Case ID: f-appx_6/html/0101-01.html
Source: Caselaw Access Project
Author: {"author": "", "license": "Public Domain", "url": "https://static.case.law/"}
Date Created: 2024-08-24T03:29:51.129683

UNITED STATES of America, Appellee, v. Juan GARCIA, also known as Himmey Hache, also known as Jaime Hache, also known as Juan Rodriguez, Defendant-Appellant.
    No. 00-1140.
    United States Court of Appeals, Second Circuit.
    April 25, 2001.
    David S. Hammer New York, NY, for appellant.
    Serene K. Nakano U.S. Attorney’s Office, Southern District of New York New York, NY, for appellee.
    Present PARKER, and SACK, Circuit Judges, STEIN, Judge.
    
      
       The Honorable Sidney H. Stein, United States District Court for the Southern District of New York, sitting by designation.
    
   SUMMARY ORDER

UPON DUE CONSIDERATION, IT IS HEREBY ORDERED, 'ADJUDGED AND DECREED that the decision of said District Court be and it hereby is AFFIRMED.

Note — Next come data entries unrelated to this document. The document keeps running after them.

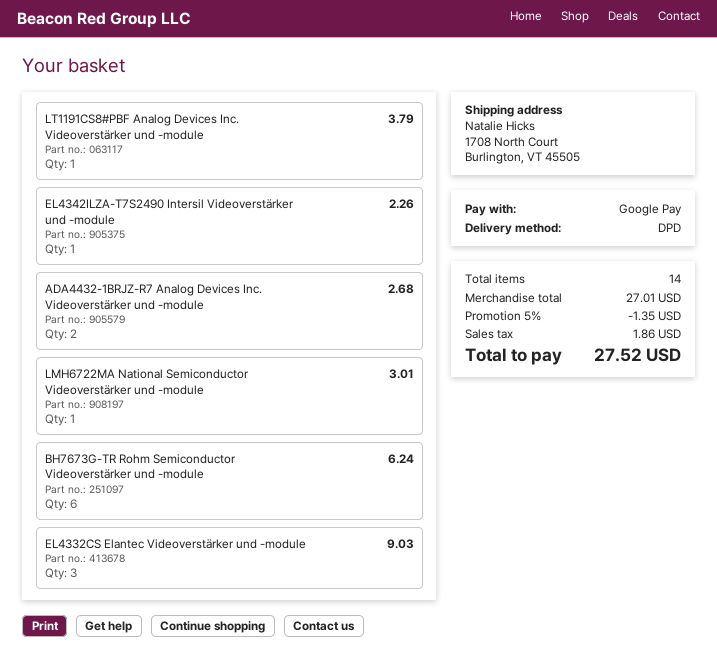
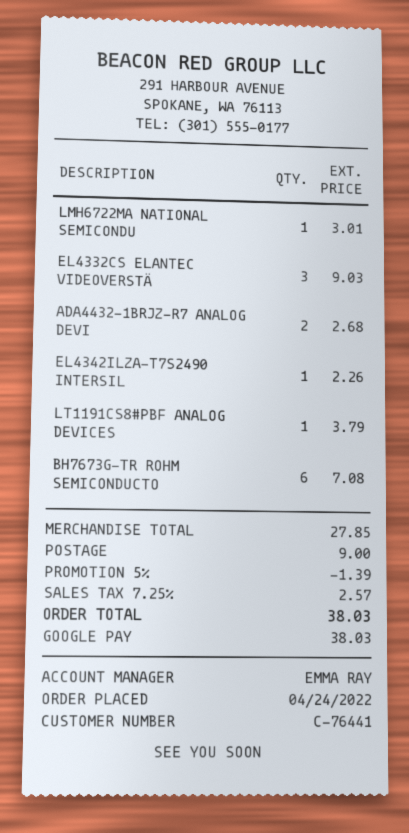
BH7673G-TR Rohm Semiconductor Videoverstärker und -module: 6 for 6.24 -> 6 for 7.08
subtotal: 27.01 -> 27.85
discount: 5% = 1.35 -> 5% = 1.39
shipping: none -> 9.00
tax: 1.86 -> 2.57
total: 27.52 -> 38.03

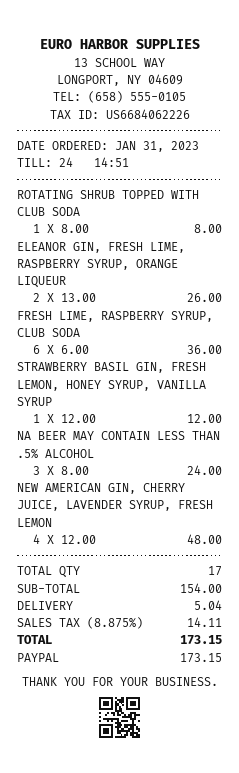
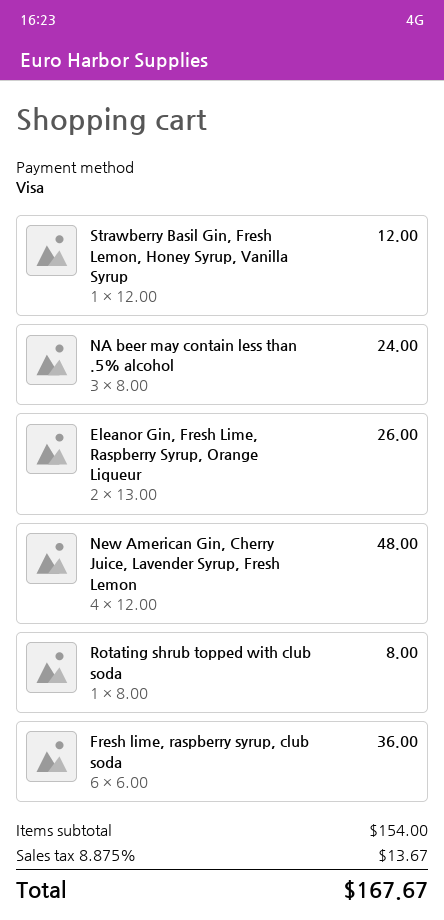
payment method: PayPal -> Visa
shipping: 5.04 -> none
tax: 8.875% = 14.11 -> 8.875% = 13.67
total: 173.15 -> 167.67

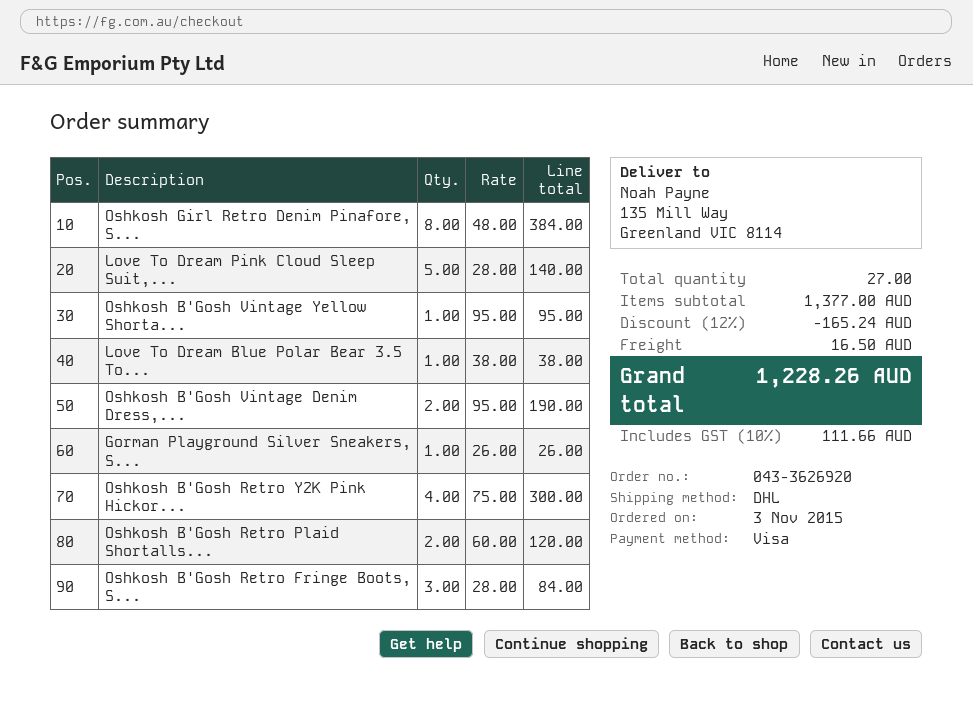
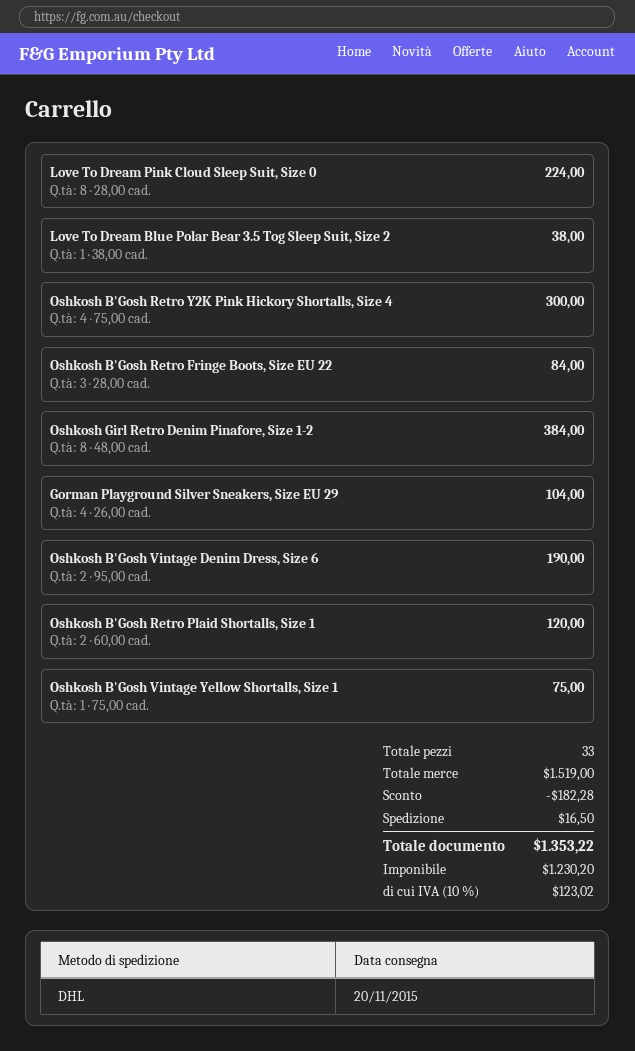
Love To Dream Pink Cloud Sleep Suit,...: 5 x 28.00 = 140.00 -> 8 x 28.00 = 224.00
Oshkosh B'Gosh Vintage Yellow Shorta...: 1 x 95.00 = 95.00 -> 1 x 75.00 = 75.00
Gorman Playground Silver Sneakers, S...: 1 x 26.00 = 26.00 -> 4 x 26.00 = 104.00
total quantity: 27 -> 33
subtotal: 1377.00 -> 1519.00
discount: 165.24 -> 182.28
tax: 10% = 111.66 -> 10% = 123.02
total: 1228.26 -> 1353.22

Defendant>-Appellant Juan Garcia appeals from his January 25, 2000 judgment of conviction and sentence in the district court. In the district court, Garcia pleaded guilty to entering and being found in the United States after having been deported subsequent to his conviction for the commission of an aggravated felony, in violation of 8 U.S.C. §§ 1326(a) and 1326(b)(2). On appeal, Mr. Garcia now argues that his prior state court conviction does not constitute an “aggravated felony” under 8 U.S.C. § 1326(b)(2), and that, therefore, his sentence constitutes plain error.

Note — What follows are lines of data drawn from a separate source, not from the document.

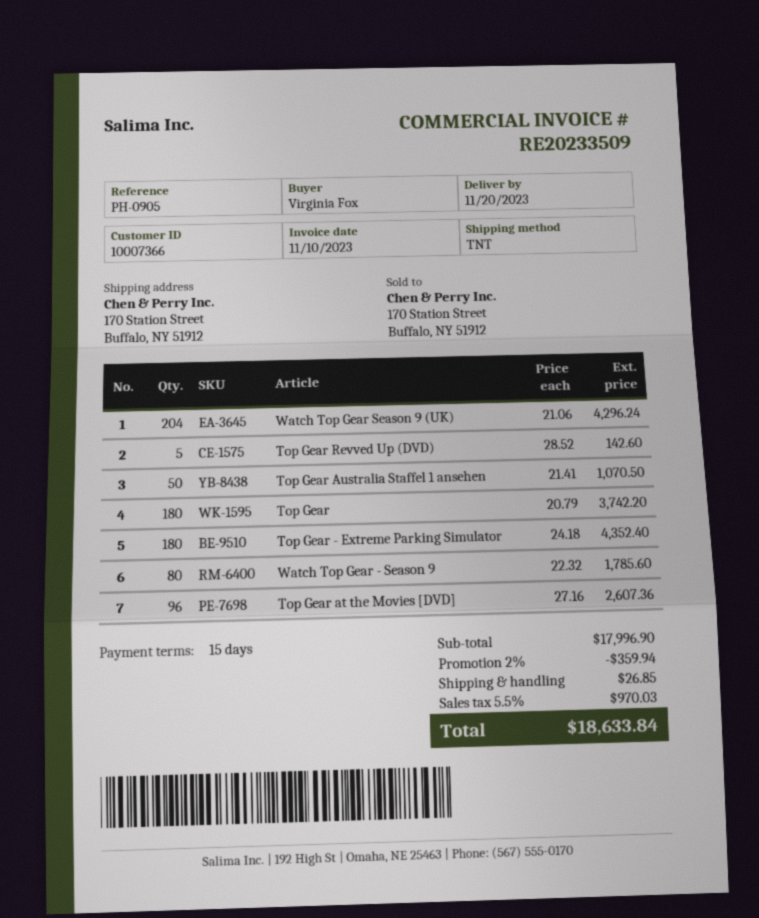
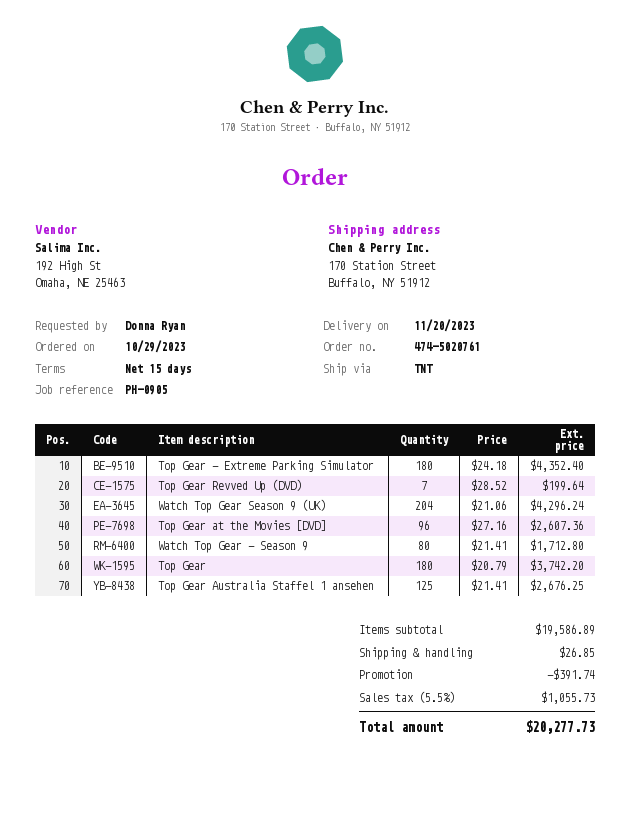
ordered by: Virginia Fox -> Donna Ryan
Top Gear Revved Up (DVD): 5 x 28.52 = 142.60 -> 7 x 28.52 = 199.64
Top Gear Australia Staffel 1 ansehen: 50 x 21.41 = 1070.50 -> 125 x 21.41 = 2676.25
Watch Top Gear - Season 9: 80 x 22.32 = 1785.60 -> 80 x 21.41 = 1712.80
subtotal: 17996.90 -> 19586.89
discount: 359.94 -> 391.74
tax: 5.5% = 970.03 -> 5.5% = 1055.73
total: 18633.84 -> 20277.73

Garcia challenges his sentence, not the guilty plea that underlies that sentence. We therefore need not address the question whether the term “aggravated felony” in the statute under which he pleaded guilty, 8 U.S.C. § 1326(b)(2), encompasses crimes that are classified as felonies under state law but misdemeanors under federal law. Instead, we need only determine whether there was plain error in the district court’s calculation of Garcia’s sentence.

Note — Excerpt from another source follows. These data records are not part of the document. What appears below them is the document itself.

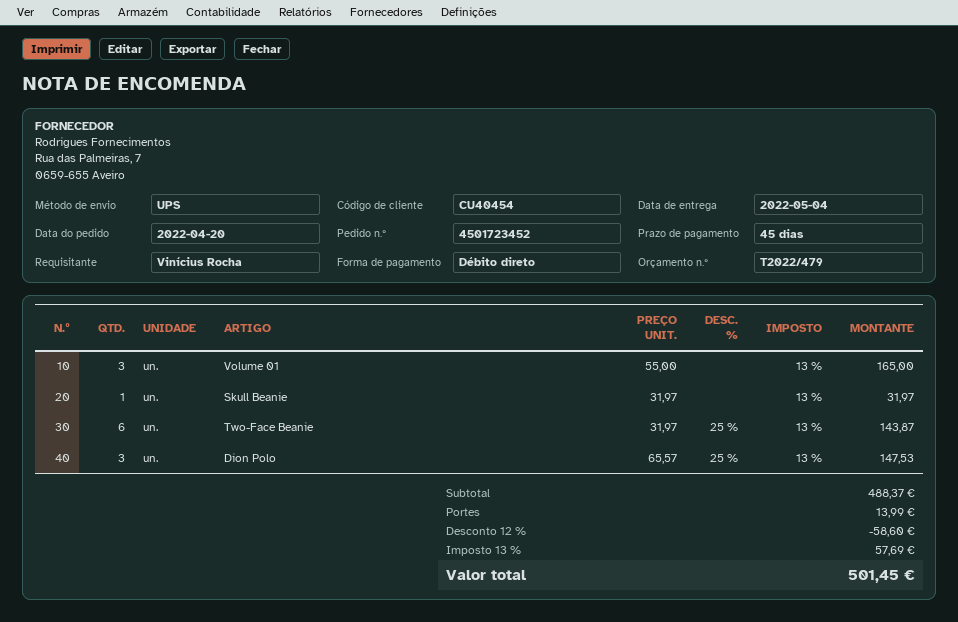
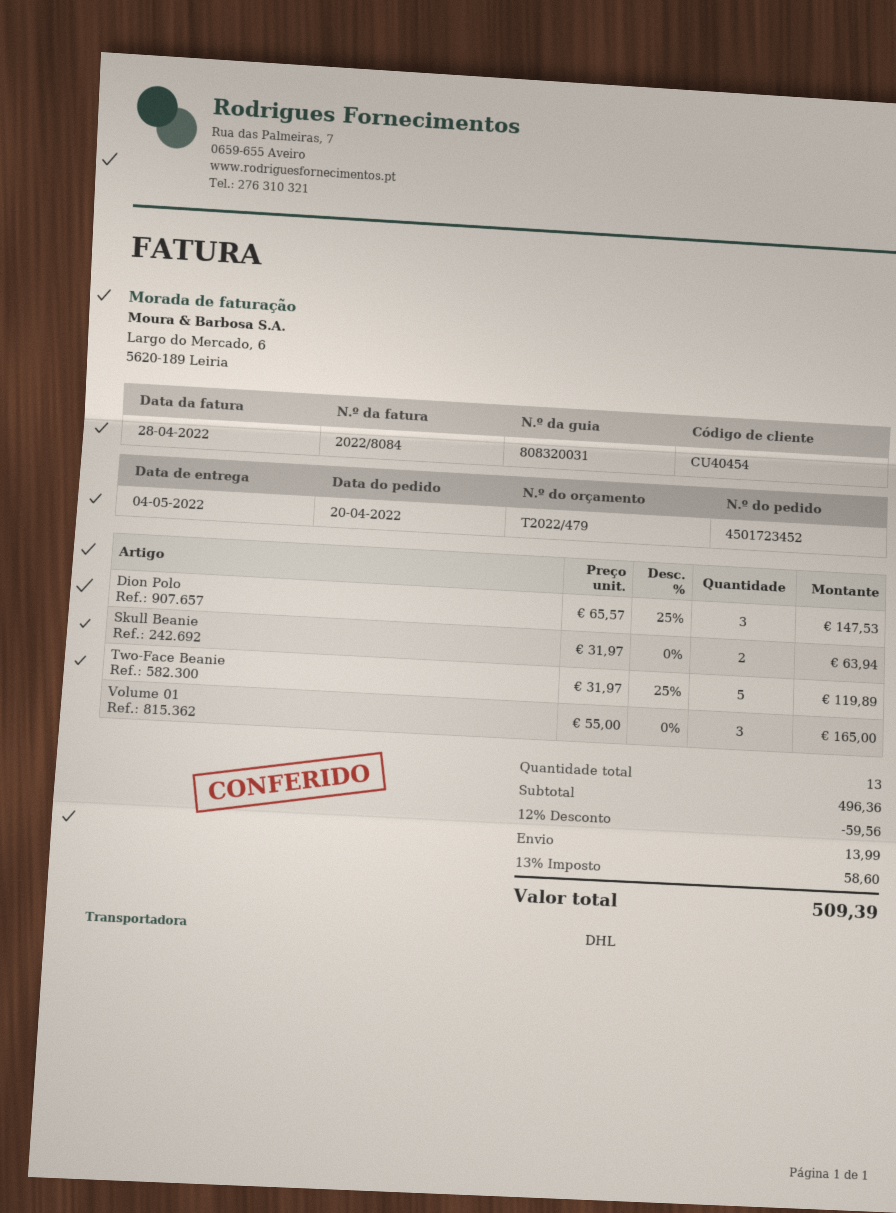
shipping method: UPS -> DHL
Skull Beanie: 1 x 31.97 = 31.97 -> 2 x 31.97 = 63.94
Two-Face Beanie: 6 x 31.97 - 25% = 143.87 -> 5 x 31.97 - 25% = 119.89
subtotal: 488.37 -> 496.36
discount: 12% = 58.60 -> 12% = 59.56
tax: 13% = 57.69 -> 13% = 58.60
total: 501.45 -> 509.39

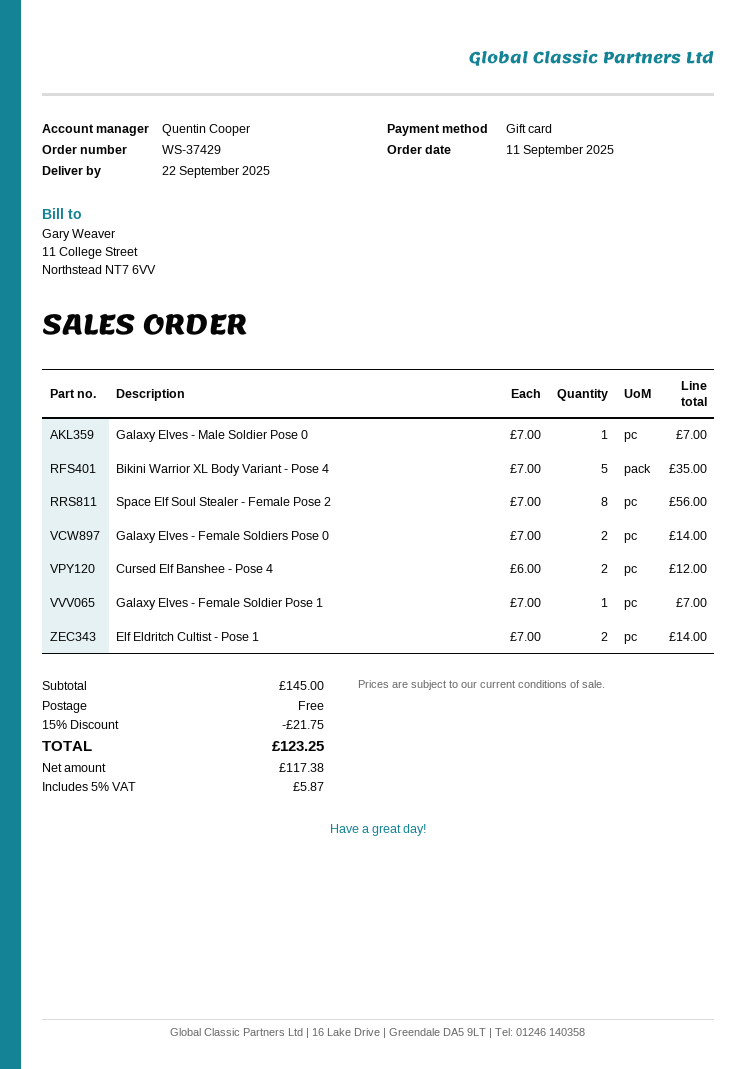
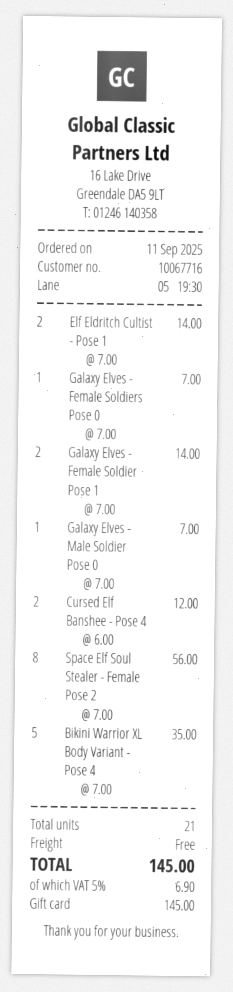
Galaxy Elves - Female Soldiers Pose 0: 2 x 7.00 = 14.00 -> 1 x 7.00 = 7.00
Galaxy Elves - Female Soldier Pose 1: 1 x 7.00 = 7.00 -> 2 x 7.00 = 14.00
discount: 15% = 21.75 -> none
tax: 5% = 5.87 -> 5% = 6.90
total: 123.25 -> 145.00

In United States v. Polanco, 29 F.3d 35 (2d Cir.1994), we held that a prior state court conviction for a crime that the State defines as a felony constitutes prior conviction “for an aggravated felony” for purposes of U.S. Sentencing Guidelines Manual § 2L1.2(b)(2)(1993) (now § 2L1.2(b)(l)(A)), even if the crime convicted of in state court would not constitute a felony under federal law. Therefore, we held, the mandatory sixteen-level sentencing enhancement for prior conviction “for an aggravated felony” required by the Guidelines applies where the defendant has such a prior conviction. We reaffirmed this holding in United States v. Pornes-Garcia, 171 F.3d 142 (2d Cir.1999).

Garcia pleaded guilty to, and was convicted of, entering and being found in the United States after having been deported. He has a prior conviction for a state felony. Thus, under § 2L1.2(b)(2)(1993) and this Court’s decisions interpreting that Guideline, his sixteen-level sentencing enhancement was appropriate.

For the reasons set forth above, the judgment of the district court is AFFIRMED.